To do: From the records below, please print only the lines from the one containing "border-bottom: 2px solid" through the one containing "border: 1px solid", both included. Skip the pictures.

Records to use:
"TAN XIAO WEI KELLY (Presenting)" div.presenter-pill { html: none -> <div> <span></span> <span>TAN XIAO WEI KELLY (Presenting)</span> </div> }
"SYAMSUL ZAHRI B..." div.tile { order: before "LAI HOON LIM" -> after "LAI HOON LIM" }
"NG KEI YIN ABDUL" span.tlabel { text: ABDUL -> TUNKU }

* * *

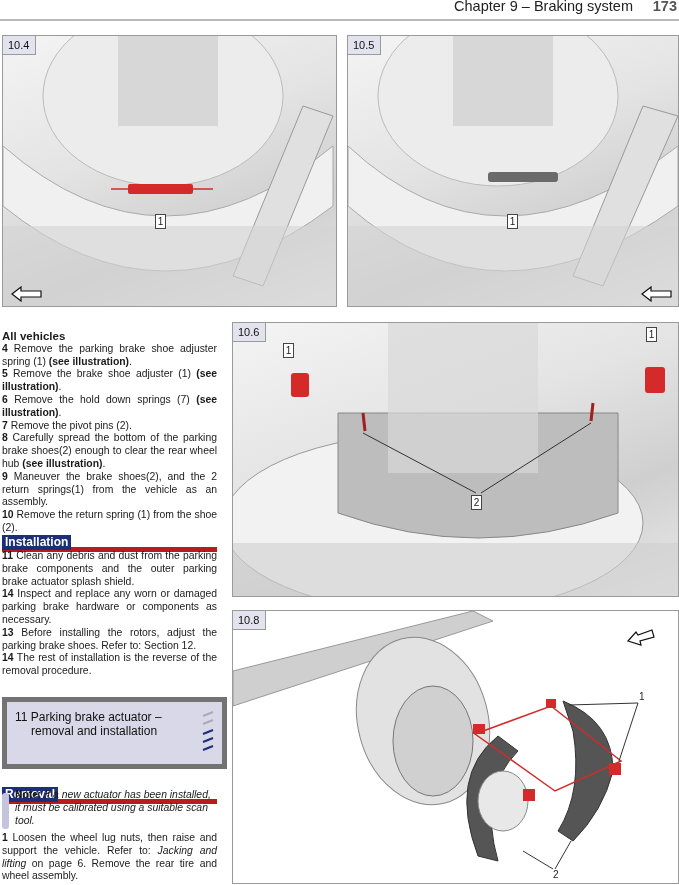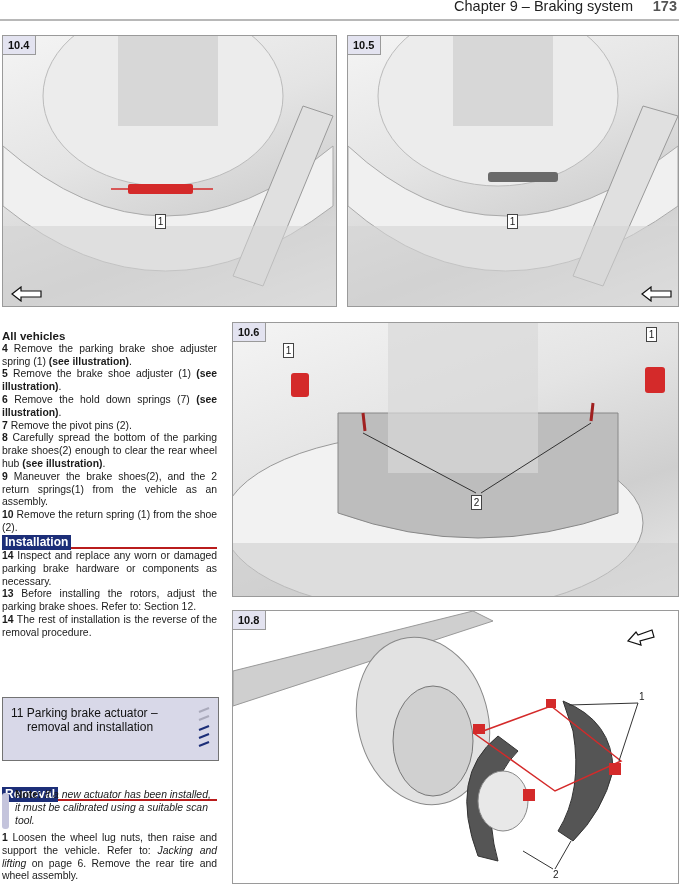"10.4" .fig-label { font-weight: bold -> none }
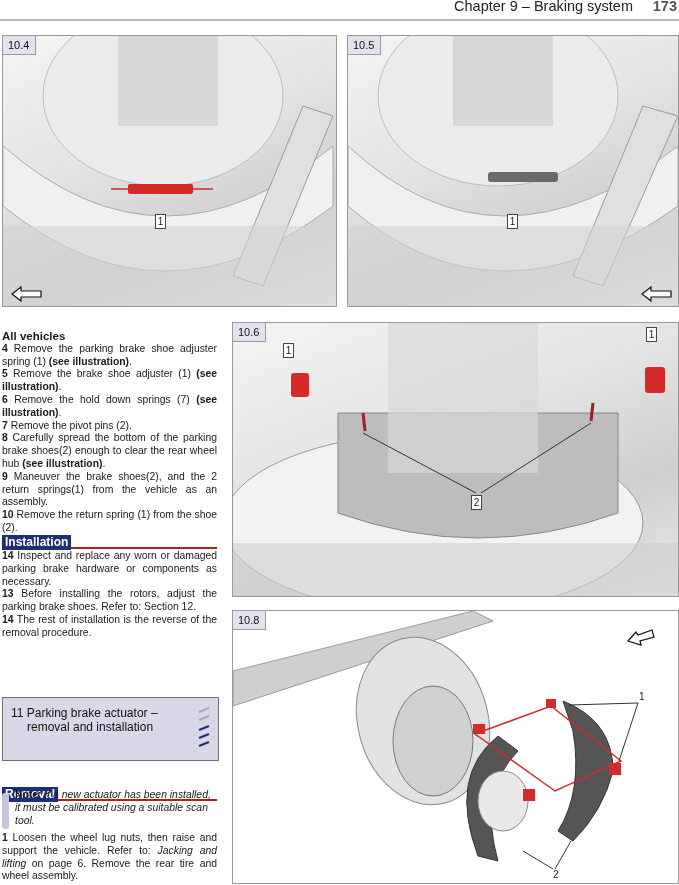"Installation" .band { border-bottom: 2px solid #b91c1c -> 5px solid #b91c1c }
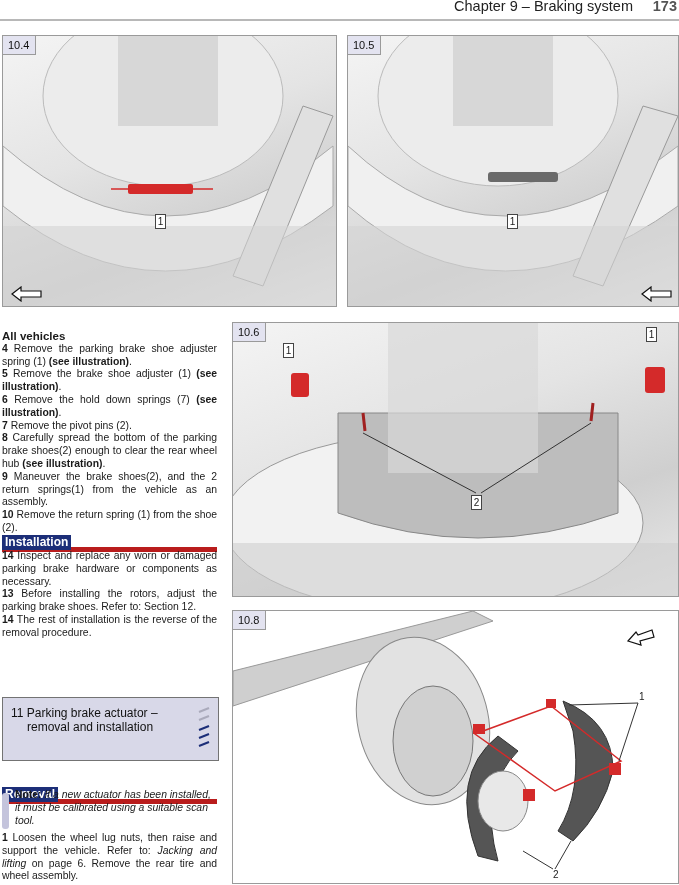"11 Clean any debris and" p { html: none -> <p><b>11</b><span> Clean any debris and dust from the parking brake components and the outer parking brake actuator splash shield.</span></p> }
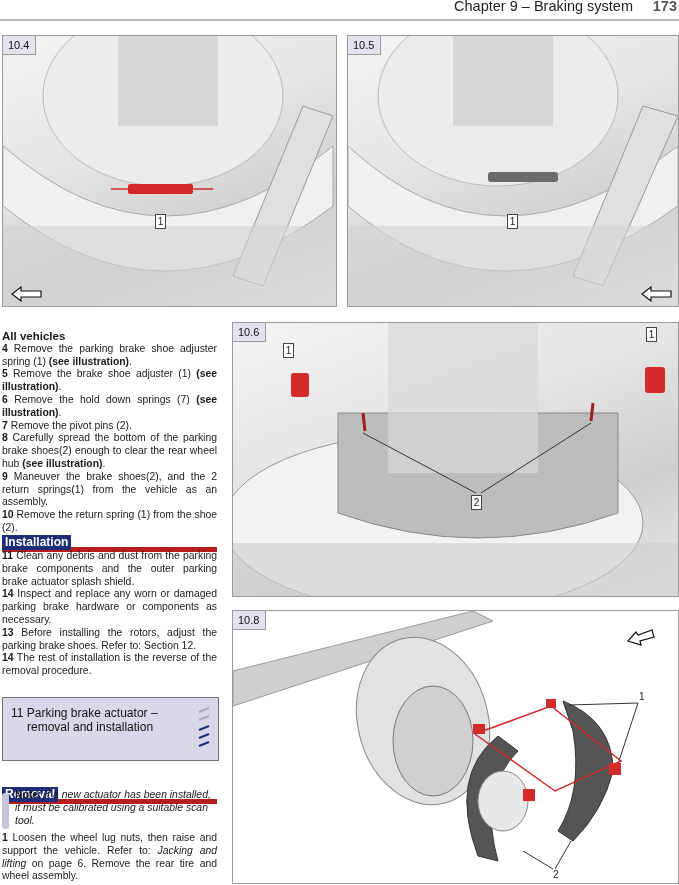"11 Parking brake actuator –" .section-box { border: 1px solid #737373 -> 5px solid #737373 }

Result:
"Installation" .band { border-bottom: 2px solid #b91c1c -> 5px solid #b91c1c }
"11 Clean any debris and" p { html: none -> <p><b>11</b><span> Clean any debris and dust from the parking brake components and the outer parking brake actuator splash shield.</span></p> }
"11 Parking brake actuator –" .section-box { border: 1px solid #737373 -> 5px solid #737373 }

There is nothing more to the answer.